Al lavoro per il presente e soprattutto per il futuro del Pisa Sporting Club ma anche e soprattutto per quello di tutto il sistema calcio nazionale. Il Direttore Generale del Pisa Sporting Club Giovanni Corrado è intervenuto sui colonne de “Il Tirreno” e ai microfoni di “Punto Radio” per parlare della situazione attuale e delle prospettive in vista della possibile ripartenza del campionato. “Io parto da un principio: le stagioni andrebbero concluse sul campo giocando le partite che mancano. Per rispetto dei tifosi che hanno seguito la stagione, dei calciatori e di chi lavora nel calcio, per rispetto delle società che hanno investito e delle televisioni. E mi dispiace che qualcuno, quando si parla di cercare di ripartire, voglia contrapporre il desiderio di lavorare al diritto alla salute. Nessuno di noi ha sostenuto o sosterrebbe che bisogna giocare in assenza di condizioni sanitarie adeguate, non c’è nessuna contrapposizione da questo punto di vista. E’ dall’inizio della crisi che diciamo che vorremmo rigiocare quando sarà possibile“.

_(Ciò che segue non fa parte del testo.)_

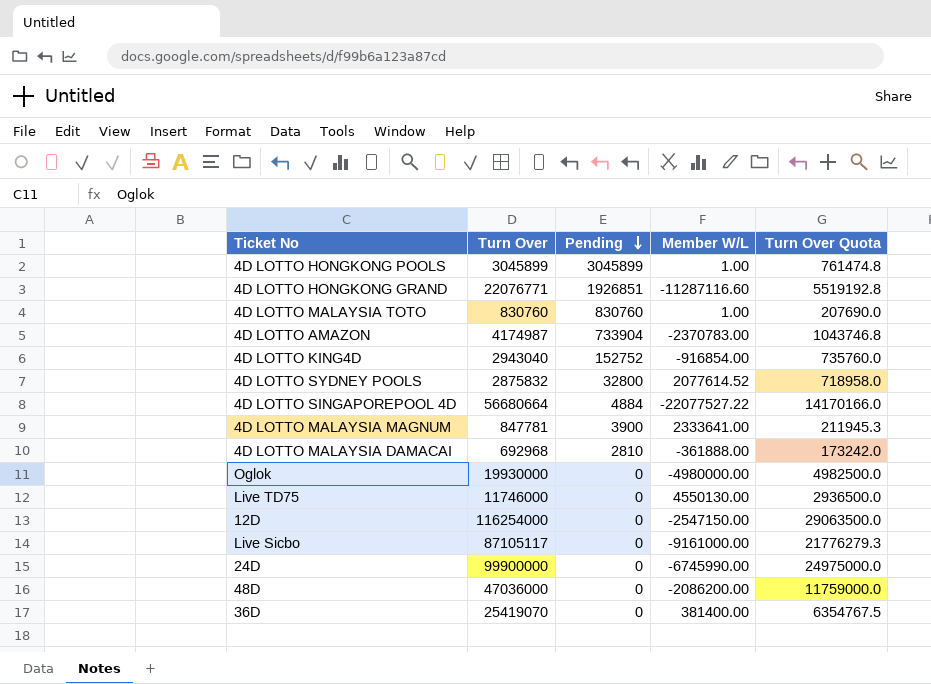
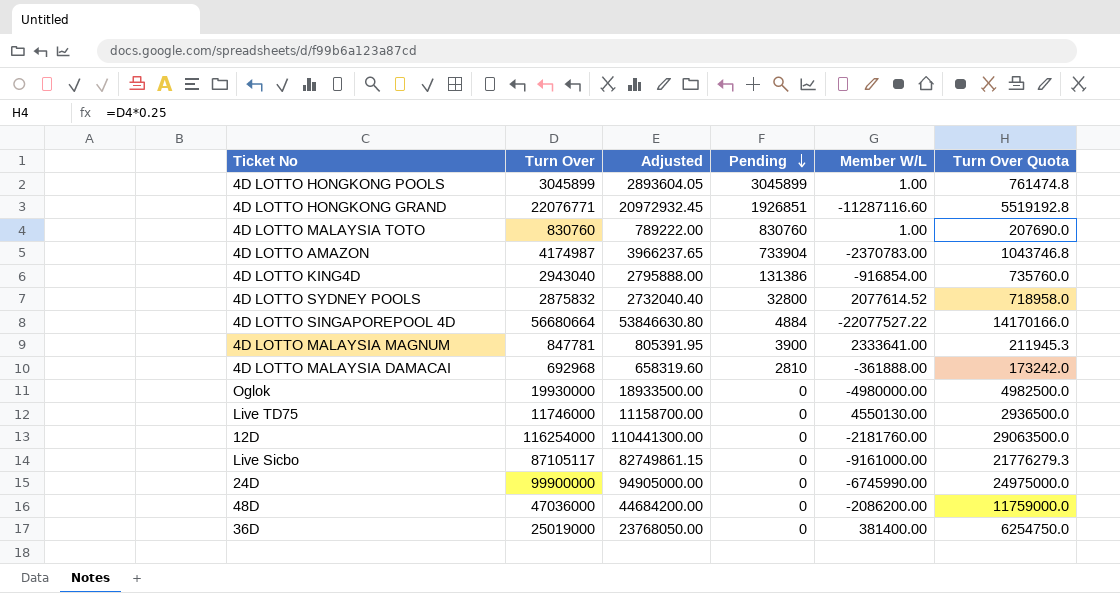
column Adjusted | formula: none -> [Turn Over] * 0.95
4D LOTTO KING4D | Pending: 152752 -> 131386
12D | Member W/L: -2547150.00 -> -2181760.00
36D | Turn Over: 25419070 -> 25019000
36D | Turn Over Quota: 6354767.5 -> 6254750.0

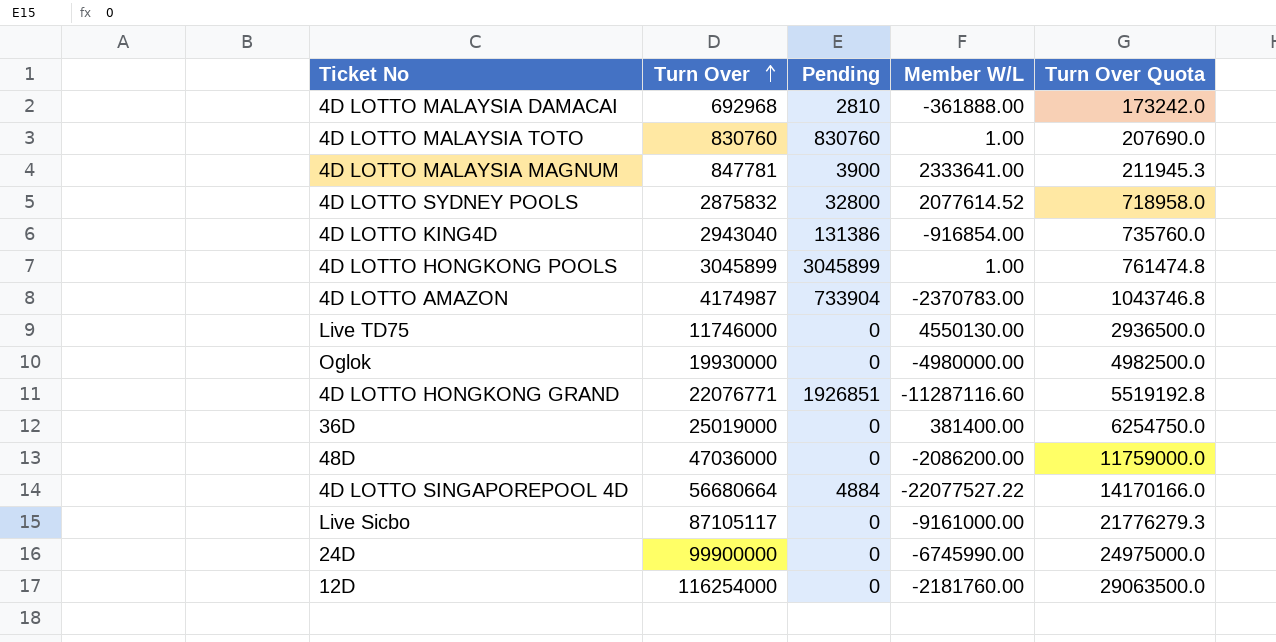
row order: Pending descending -> Turn Over ascending
column Adjusted | formula: [Turn Over] * 0.95 -> none

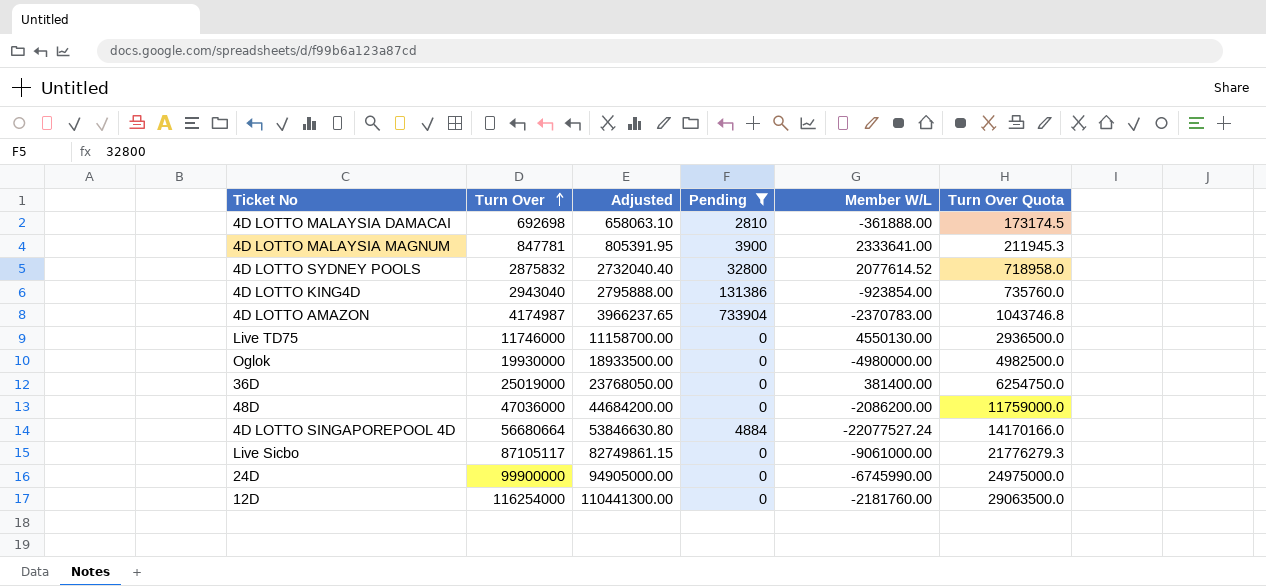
filter: none -> Pending <= 733904
column Adjusted | formula: none -> [Turn Over] * 0.95
4D LOTTO MALAYSIA DAMACAI | Turn Over: 692968 -> 692698
4D LOTTO MALAYSIA DAMACAI | Turn Over Quota: 173242.0 -> 173174.5
4D LOTTO KING4D | Member W/L: -916854.00 -> -923854.00
4D LOTTO SINGAPOREPOOL 4D | Member W/L: -22077527.22 -> -22077527.24
Live Sicbo | Member W/L: -9161000.00 -> -9061000.00

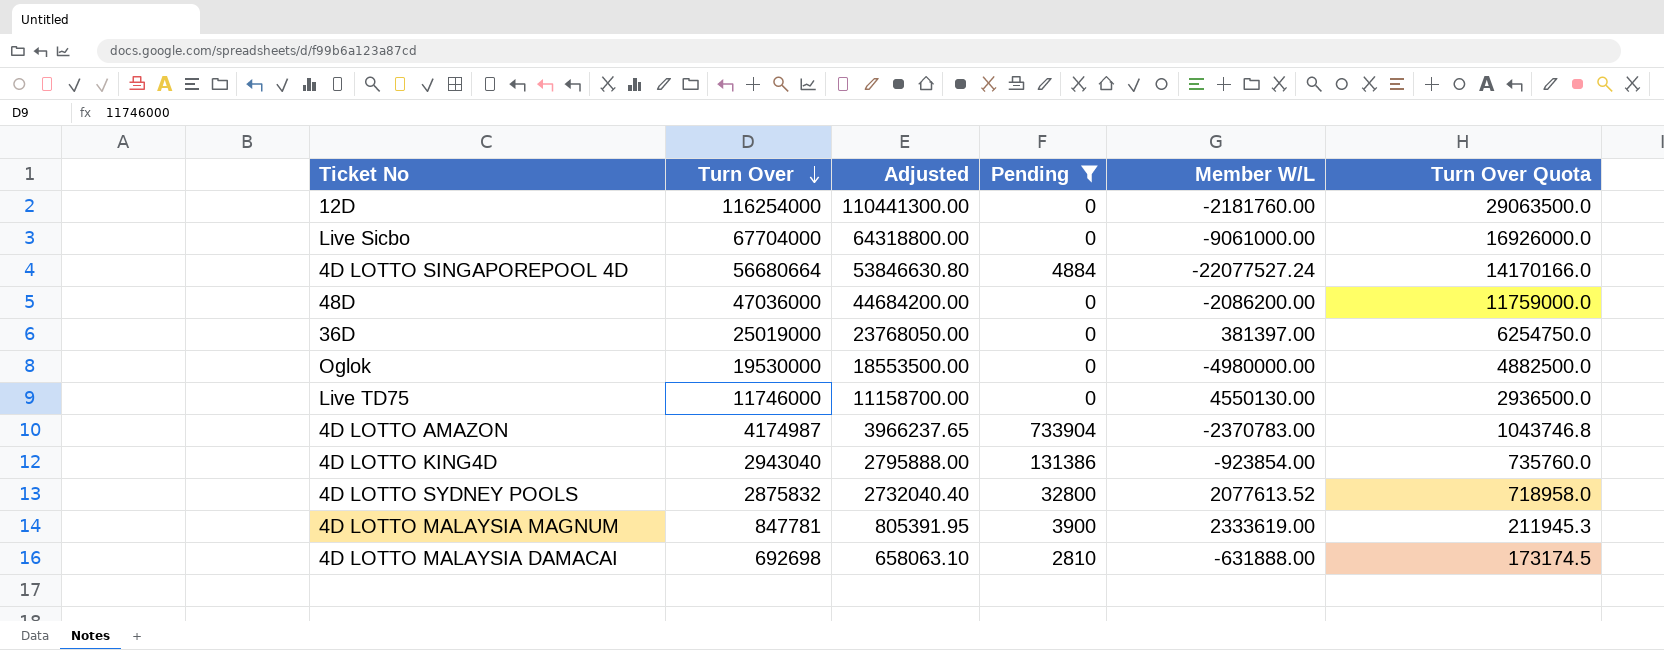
row order: Turn Over ascending -> Turn Over descending
row 24D: 99900000 | 94905000.00 | 0 | -6745990.00 | 24975000.0 -> none
Live Sicbo | Turn Over: 87105117 -> 67704000
Live Sicbo | Adjusted: 82749861.15 -> 64318800.00
Live Sicbo | Turn Over Quota: 21776279.3 -> 16926000.0
36D | Member W/L: 381400.00 -> 381397.00
Oglok | Turn Over: 19930000 -> 19530000
Oglok | Adjusted: 18933500.00 -> 18553500.00
Oglok | Turn Over Quota: 4982500.0 -> 4882500.0
4D LOTTO SYDNEY POOLS | Member W/L: 2077614.52 -> 2077613.52
4D LOTTO MALAYSIA MAGNUM | Member W/L: 2333641.00 -> 2333619.00
4D LOTTO MALAYSIA DAMACAI | Member W/L: -361888.00 -> -631888.00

Ripartire anche perchè il calcio non è soltanto un gioco. “E’ un settore che porta oltre 1 miliardo di euro l’anno nelle casse dello Stato: soldi che servono per essere reinvestiti nella sanità, negli altri settori e anche negli altri sport. Per questo servirebbe una visione d’insieme della situazione del problema. E in questo senso la serie B sta mostrando un grande spirito unitario e propositivo, al netto di qualche singolo presidente che in questo momento sta facendo valere più  l’interesse personale che quello della categoria e del sistema. Per una neopromossa come il Pisa, se dovessi ragionare egoisticamente, annullare la stagione dal punto di vista sportivo potrebbe portare un’utilità anziché un danno perché saremmo sicuramente salvi. Ma la nostra mentalità è sempre quella di migliorarci“.